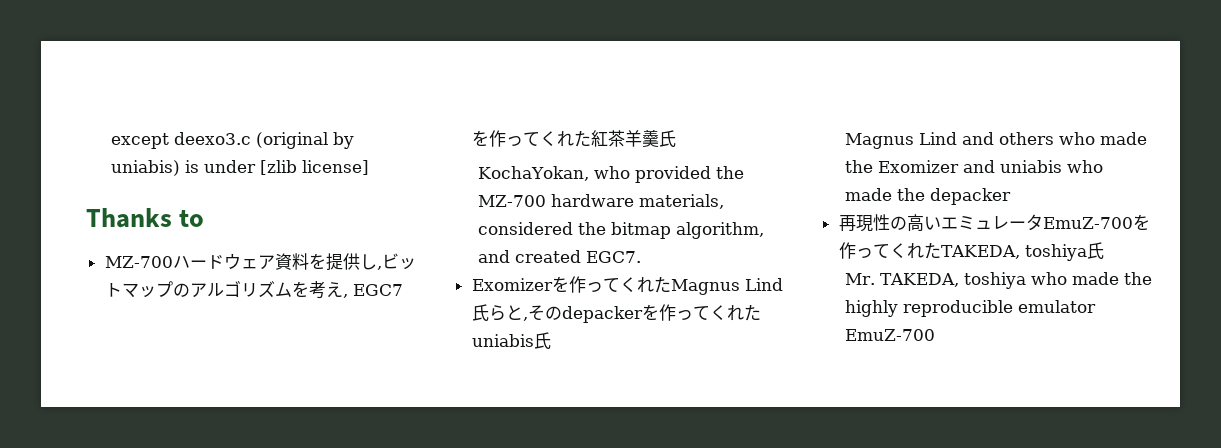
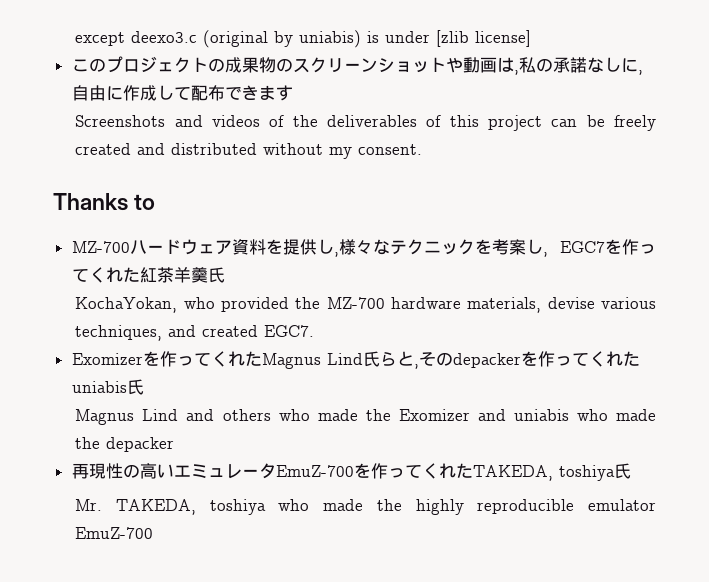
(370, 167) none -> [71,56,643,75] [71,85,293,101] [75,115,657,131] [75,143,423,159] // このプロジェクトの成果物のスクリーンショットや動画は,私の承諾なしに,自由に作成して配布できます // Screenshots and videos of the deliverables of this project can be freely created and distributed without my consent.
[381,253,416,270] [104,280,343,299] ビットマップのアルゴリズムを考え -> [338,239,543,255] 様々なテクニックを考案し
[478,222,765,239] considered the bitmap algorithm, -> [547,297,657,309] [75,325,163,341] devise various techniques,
---
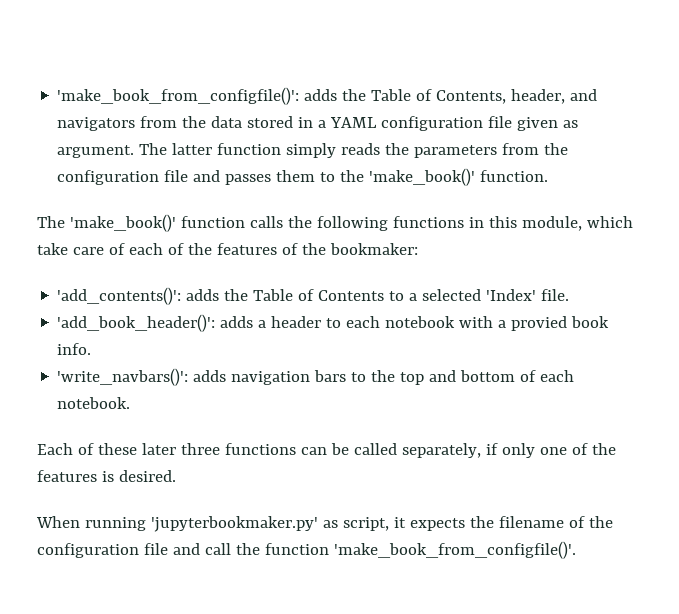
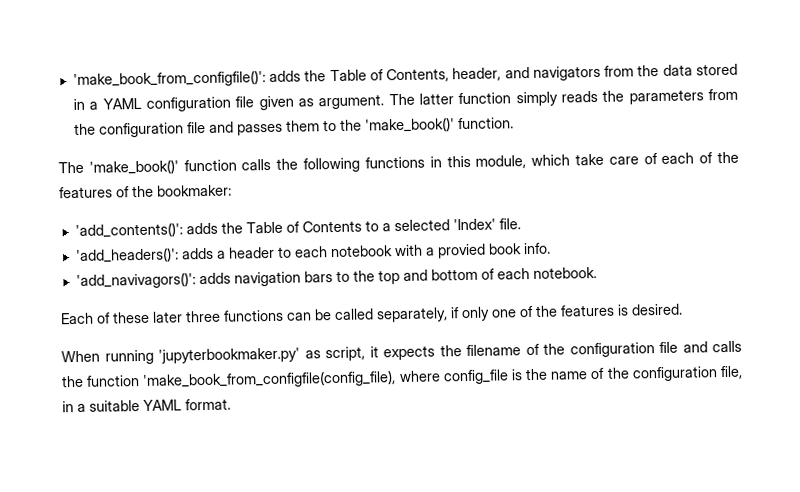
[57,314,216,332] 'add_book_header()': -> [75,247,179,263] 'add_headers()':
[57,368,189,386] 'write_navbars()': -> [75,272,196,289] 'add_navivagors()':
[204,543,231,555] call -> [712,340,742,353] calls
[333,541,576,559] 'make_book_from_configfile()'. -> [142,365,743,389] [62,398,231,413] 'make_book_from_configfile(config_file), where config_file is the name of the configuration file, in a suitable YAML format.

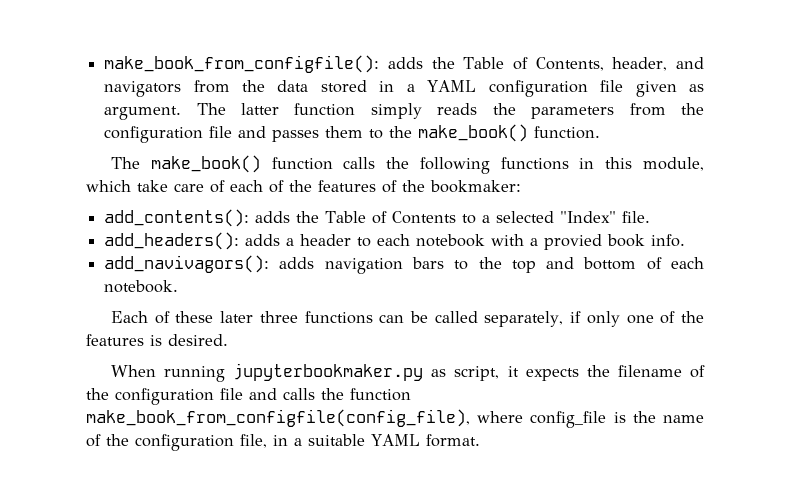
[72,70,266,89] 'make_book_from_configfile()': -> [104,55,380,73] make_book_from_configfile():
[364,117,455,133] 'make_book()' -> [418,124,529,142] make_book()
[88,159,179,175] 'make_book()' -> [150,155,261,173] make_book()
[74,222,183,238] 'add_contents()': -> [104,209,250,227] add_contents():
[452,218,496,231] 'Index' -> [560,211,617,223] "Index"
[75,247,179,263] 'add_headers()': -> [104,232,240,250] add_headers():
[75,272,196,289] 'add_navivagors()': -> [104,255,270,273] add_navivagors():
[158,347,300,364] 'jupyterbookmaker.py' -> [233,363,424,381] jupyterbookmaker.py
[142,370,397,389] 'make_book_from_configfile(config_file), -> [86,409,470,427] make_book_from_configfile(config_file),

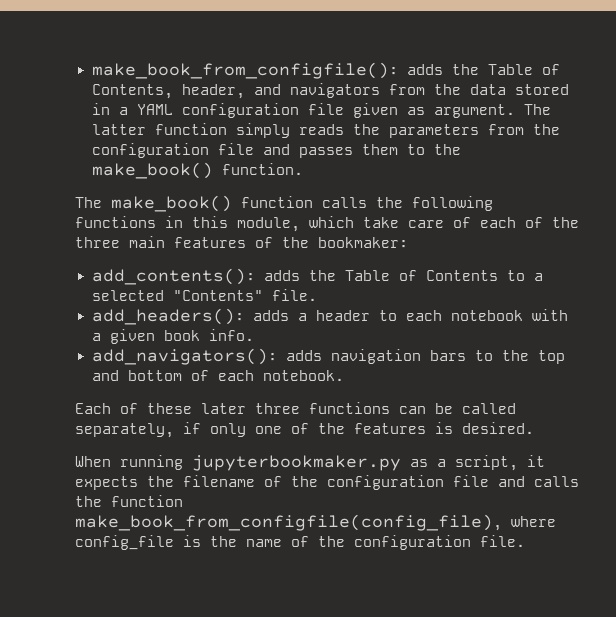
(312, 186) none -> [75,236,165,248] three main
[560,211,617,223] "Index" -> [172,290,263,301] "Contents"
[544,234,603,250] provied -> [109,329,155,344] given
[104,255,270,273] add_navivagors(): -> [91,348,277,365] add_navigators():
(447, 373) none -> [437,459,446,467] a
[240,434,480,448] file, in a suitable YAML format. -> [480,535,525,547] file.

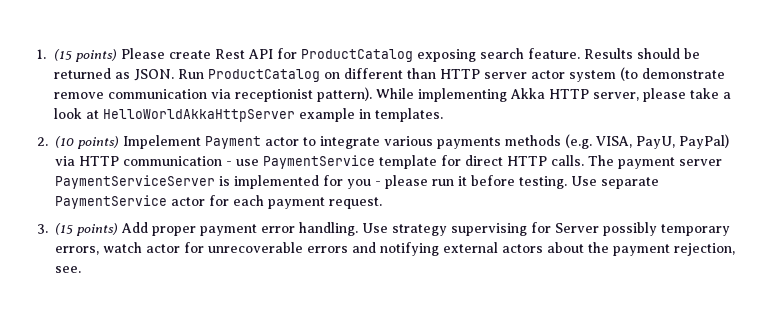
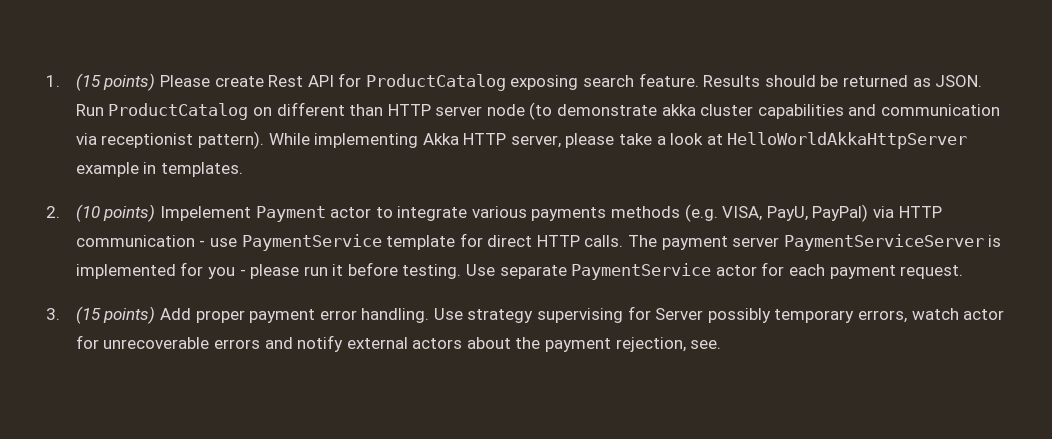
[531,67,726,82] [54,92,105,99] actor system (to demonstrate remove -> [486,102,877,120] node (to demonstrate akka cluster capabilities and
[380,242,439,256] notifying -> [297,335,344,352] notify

• [Work to complete]: Word for word, write out the lines above running from the one with "(447, 373) none -> [437,459,446,467] a" up to and including the one with "[380,242,439,256] notifying ->". Drop any picture.

• [Answer section]:
(447, 373) none -> [437,459,446,467] a
[240,434,480,448] file, in a suitable YAML format. -> [480,535,525,547] file.

[531,67,726,82] [54,92,105,99] actor system (to demonstrate remove -> [486,102,877,120] node (to demonstrate akka cluster capabilities and
[380,242,439,256] notifying -> [297,335,344,352] notify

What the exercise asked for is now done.